Another guest post from George Leopold:
Here’s a striking example of the return on investment when resilient communities prepare for extreme weather.
It all started with a cookie dough map of Lyons, Colo., a town just north of Boulder that took the brunt of recent catastrophic flooding.
Dan Barber, a county sheriff’s sergeant assigned to Lyons, saw before anyone the threat posed by two rivers that drop from the Rockies and converge in the town. North Saint Vrain Creek flows under Main Street in Lyons, a road that like many in the area was washed away by the biblical Colorado floods of the last month.
Lyons, Colo., was hit hard by recent floods, but it could have been much worse.
Realizing that mountain runoff from 225 square miles collected at Lyons, Barber began warning other local officials more than five years ago that they needed to invest in a $25,000 flood warning system.

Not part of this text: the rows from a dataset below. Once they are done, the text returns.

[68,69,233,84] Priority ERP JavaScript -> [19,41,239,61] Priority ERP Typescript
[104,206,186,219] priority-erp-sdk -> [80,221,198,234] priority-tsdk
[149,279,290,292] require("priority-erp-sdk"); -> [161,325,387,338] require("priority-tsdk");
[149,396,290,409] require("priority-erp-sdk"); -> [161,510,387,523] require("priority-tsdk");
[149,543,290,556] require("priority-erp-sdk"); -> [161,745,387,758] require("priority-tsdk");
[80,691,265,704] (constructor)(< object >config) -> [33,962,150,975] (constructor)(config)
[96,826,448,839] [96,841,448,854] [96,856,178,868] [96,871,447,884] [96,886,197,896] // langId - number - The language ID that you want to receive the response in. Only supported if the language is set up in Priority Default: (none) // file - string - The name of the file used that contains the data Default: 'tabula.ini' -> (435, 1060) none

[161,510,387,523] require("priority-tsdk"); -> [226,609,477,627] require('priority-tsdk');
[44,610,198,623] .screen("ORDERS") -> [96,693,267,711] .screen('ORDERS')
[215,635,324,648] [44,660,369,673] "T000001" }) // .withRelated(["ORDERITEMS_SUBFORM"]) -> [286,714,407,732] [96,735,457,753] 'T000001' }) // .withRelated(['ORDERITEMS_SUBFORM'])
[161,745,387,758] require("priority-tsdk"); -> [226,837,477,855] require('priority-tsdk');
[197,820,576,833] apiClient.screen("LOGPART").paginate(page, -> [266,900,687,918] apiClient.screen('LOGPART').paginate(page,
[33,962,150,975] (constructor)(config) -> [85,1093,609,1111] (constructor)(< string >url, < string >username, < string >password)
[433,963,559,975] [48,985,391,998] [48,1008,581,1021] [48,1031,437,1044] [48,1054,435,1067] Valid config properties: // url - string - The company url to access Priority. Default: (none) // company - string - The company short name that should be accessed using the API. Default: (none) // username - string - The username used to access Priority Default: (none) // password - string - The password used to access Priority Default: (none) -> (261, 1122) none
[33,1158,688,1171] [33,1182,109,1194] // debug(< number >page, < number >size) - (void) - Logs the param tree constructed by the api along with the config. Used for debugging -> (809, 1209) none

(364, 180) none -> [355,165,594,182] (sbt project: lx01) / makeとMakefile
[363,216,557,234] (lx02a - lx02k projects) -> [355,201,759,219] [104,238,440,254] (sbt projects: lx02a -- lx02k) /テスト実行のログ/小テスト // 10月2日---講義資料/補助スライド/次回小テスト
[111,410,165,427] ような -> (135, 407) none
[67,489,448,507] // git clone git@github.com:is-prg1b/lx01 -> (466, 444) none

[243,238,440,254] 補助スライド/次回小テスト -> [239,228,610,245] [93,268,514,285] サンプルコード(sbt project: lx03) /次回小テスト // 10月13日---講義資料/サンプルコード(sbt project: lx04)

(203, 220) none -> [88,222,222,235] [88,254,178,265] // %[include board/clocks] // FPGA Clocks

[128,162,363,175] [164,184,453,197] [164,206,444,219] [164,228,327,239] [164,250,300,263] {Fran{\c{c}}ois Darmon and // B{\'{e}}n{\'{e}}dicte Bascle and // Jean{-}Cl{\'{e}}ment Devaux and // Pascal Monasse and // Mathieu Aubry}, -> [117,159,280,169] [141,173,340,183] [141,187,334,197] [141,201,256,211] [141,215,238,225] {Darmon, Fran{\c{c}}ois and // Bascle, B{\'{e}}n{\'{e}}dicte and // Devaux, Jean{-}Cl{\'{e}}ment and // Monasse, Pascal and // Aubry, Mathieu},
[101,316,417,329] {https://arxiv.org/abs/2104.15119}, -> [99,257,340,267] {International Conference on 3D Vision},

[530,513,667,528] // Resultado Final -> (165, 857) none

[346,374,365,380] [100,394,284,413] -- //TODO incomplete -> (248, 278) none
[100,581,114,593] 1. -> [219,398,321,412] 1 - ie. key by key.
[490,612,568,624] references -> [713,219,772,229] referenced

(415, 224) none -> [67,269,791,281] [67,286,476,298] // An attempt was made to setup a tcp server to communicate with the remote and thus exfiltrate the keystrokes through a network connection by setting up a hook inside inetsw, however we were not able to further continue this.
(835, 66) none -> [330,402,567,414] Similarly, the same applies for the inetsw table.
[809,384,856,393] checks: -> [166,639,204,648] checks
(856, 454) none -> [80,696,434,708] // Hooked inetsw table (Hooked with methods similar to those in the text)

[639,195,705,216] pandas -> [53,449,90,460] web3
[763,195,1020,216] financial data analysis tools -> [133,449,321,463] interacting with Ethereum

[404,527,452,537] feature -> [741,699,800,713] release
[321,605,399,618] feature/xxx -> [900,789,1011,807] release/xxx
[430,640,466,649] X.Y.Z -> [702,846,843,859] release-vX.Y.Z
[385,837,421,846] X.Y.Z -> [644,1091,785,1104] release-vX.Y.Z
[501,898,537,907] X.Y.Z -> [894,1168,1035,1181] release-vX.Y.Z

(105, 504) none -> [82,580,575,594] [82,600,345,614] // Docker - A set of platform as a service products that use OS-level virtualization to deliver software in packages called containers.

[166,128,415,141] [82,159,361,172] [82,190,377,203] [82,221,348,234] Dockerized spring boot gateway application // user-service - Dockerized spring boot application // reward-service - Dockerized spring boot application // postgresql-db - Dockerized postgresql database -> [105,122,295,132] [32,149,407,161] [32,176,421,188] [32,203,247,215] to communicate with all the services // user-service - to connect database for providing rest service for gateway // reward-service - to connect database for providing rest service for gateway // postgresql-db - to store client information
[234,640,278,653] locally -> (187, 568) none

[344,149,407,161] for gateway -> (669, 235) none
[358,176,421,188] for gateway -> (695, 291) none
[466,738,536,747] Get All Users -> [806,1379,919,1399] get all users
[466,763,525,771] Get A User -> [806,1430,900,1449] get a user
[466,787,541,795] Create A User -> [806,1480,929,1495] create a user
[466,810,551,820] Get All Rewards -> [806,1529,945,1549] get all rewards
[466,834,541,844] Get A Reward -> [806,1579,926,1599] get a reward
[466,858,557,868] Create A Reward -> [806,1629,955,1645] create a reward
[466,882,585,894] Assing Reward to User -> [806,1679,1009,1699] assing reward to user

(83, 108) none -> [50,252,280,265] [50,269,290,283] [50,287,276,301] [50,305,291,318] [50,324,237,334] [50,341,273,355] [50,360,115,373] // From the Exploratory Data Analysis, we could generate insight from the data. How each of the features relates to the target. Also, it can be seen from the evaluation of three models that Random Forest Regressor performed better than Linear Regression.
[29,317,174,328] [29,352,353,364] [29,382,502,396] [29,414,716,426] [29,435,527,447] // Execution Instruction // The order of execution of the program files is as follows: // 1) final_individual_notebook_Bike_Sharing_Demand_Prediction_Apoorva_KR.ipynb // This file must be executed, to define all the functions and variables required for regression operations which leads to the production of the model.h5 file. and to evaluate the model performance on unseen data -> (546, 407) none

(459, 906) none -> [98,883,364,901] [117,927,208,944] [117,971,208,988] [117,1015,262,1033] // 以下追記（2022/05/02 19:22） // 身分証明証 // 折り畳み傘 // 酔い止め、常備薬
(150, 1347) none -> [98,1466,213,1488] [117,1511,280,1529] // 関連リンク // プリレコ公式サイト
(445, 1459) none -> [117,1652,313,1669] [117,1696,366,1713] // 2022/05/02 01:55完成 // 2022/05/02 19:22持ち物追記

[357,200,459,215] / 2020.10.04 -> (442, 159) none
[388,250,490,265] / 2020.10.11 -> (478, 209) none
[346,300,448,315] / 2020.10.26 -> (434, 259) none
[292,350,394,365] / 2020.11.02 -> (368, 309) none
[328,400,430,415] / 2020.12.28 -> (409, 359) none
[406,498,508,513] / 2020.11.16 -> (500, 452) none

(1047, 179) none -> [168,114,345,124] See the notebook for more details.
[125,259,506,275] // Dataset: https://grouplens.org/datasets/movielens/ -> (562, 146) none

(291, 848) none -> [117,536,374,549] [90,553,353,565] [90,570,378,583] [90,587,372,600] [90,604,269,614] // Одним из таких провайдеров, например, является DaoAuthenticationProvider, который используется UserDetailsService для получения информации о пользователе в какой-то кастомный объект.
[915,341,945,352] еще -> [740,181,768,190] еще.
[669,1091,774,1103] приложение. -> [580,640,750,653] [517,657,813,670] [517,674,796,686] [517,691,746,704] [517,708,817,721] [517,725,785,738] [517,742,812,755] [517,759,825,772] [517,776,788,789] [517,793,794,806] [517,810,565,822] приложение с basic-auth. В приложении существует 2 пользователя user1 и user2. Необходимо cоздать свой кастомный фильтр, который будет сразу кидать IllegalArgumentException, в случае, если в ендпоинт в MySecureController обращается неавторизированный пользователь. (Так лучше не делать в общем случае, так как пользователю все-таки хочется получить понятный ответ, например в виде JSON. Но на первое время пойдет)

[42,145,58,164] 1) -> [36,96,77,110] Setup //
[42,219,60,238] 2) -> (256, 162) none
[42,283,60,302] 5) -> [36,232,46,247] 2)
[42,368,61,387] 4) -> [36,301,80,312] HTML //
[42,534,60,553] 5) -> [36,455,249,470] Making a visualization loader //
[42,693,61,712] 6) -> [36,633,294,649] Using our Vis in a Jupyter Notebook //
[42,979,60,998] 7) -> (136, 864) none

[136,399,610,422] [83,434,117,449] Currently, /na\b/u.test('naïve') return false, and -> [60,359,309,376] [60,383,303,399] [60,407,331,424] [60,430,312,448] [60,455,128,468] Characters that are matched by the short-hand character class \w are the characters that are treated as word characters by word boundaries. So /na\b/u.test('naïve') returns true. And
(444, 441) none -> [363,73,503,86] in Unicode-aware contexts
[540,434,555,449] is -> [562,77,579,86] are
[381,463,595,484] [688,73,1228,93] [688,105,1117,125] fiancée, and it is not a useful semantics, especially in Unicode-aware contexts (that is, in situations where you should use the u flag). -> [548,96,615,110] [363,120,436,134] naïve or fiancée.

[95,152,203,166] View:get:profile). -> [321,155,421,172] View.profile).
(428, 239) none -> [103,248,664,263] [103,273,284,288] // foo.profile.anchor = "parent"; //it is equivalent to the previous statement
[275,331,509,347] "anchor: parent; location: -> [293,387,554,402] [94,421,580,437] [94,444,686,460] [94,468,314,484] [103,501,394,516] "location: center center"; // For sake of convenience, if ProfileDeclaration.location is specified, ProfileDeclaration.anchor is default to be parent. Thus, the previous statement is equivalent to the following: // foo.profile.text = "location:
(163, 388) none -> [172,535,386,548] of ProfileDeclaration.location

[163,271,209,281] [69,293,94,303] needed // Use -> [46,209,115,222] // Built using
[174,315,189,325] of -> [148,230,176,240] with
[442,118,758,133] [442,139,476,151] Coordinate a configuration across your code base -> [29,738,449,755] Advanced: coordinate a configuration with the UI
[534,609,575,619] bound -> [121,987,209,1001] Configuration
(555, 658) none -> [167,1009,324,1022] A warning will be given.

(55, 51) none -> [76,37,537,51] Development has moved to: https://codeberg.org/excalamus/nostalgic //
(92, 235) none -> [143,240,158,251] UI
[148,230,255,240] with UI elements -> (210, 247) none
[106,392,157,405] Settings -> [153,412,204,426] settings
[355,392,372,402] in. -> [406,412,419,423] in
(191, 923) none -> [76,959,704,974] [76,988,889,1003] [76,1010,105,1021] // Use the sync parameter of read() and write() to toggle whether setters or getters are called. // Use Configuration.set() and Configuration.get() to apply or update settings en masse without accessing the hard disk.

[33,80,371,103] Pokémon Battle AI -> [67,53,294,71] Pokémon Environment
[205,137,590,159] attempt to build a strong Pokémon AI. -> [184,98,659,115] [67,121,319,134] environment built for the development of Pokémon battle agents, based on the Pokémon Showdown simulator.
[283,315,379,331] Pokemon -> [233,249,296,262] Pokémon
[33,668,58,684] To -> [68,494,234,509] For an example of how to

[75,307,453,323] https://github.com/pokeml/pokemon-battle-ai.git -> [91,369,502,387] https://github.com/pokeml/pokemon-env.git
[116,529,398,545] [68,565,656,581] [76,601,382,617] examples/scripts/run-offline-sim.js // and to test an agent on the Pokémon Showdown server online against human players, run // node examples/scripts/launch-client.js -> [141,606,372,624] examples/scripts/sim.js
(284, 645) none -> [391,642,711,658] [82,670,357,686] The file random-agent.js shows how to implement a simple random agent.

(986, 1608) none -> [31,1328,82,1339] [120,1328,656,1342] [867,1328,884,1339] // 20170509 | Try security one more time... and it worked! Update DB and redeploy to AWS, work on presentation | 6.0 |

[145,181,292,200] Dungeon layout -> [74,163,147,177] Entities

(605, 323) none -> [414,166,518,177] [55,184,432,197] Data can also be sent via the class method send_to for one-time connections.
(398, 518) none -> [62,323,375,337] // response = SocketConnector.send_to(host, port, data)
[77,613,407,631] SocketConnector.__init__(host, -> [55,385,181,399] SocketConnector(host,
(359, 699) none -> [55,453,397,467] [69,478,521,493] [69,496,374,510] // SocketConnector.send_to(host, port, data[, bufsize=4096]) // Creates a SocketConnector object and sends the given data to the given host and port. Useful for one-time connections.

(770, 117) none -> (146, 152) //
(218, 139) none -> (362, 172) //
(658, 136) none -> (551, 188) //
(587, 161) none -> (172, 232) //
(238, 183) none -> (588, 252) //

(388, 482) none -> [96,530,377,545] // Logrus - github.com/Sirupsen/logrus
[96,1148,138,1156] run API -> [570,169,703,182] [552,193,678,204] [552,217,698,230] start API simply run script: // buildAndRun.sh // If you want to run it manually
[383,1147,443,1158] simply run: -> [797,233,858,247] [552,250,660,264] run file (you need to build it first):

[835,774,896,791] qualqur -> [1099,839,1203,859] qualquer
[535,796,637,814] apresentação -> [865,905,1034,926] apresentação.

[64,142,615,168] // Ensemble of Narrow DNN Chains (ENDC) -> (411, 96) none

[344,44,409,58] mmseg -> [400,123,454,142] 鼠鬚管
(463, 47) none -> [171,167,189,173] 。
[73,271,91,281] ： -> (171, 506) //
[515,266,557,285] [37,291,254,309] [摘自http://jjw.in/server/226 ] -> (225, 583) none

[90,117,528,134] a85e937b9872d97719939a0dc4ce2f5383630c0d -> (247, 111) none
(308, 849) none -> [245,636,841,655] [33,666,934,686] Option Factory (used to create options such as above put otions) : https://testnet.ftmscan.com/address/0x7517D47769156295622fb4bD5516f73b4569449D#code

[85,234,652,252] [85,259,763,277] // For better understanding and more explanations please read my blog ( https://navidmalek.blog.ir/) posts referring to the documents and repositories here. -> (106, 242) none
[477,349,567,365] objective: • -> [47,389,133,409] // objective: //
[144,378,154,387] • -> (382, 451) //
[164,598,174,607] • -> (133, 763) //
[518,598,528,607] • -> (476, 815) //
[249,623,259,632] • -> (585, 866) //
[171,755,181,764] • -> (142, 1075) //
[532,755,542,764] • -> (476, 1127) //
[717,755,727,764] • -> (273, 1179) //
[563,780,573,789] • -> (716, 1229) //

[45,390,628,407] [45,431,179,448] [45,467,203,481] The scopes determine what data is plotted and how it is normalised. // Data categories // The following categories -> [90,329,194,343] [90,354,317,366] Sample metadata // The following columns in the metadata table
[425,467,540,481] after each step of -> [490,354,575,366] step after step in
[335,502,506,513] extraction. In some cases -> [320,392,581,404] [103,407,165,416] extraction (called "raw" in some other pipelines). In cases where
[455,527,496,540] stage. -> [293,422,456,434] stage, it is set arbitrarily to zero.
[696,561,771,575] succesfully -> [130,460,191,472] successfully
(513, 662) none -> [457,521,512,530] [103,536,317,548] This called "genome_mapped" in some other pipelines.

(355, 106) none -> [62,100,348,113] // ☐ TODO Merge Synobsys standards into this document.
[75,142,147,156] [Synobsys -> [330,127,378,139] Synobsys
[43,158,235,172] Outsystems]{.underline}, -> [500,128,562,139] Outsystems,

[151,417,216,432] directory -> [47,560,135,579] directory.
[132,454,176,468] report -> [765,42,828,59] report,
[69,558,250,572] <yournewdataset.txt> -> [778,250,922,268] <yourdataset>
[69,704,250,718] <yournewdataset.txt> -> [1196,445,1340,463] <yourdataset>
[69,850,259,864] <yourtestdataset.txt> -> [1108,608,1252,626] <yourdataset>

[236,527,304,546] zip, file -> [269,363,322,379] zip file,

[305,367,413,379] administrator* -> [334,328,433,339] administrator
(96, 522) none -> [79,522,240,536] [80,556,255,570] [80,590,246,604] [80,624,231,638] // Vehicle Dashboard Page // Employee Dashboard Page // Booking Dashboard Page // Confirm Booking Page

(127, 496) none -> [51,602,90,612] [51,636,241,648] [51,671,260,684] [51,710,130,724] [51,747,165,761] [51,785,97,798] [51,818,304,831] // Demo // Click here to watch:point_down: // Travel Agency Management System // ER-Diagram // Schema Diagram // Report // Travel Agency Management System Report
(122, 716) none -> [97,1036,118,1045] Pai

Barber’s warnings initially fell on deaf ears, so he broke out the cookie dough.
“I made a three-foot-by-three-foot cookie dough map by overlaying cookie dough as mountains and ridges and valleys over the town map, and showed them that this is how the water’s going to flow and how it will cut off certain parts of the town, and they got it, and that’s exactly what happened” Barber told CBS News.
The flood warning system inspired by Barber’s topographic Toll House cookie was eventually installed in 2008. Town officials now estimate that it helped save as many as 300 lives at the height of recent flooding.
At the time of Barber’s preparedness campaign, most locals –including his own wife – thought his dough map was a joke. In the aftermath of flooding that has so far claimed eight lives and destroyed hundreds of miles of roads, bridges and railways, Barber notes, “They’re not laughing anymore.”
So, it turns out once again that an ounce of prevention – in this case, a $25,000 municipal investment in a flood warning system – yields at least a pound of cure, as Mr. Franklin observed.
The example of Lyons, Colo., must now be scaled up so that we are prepared for the next extreme weather event. Dan Barber has shown in his own ingenious way that adopting a passive, that’s-the-way-the-cookie-crumbles attitude toward emergency preparedness and community resilience is a half-baked strategy.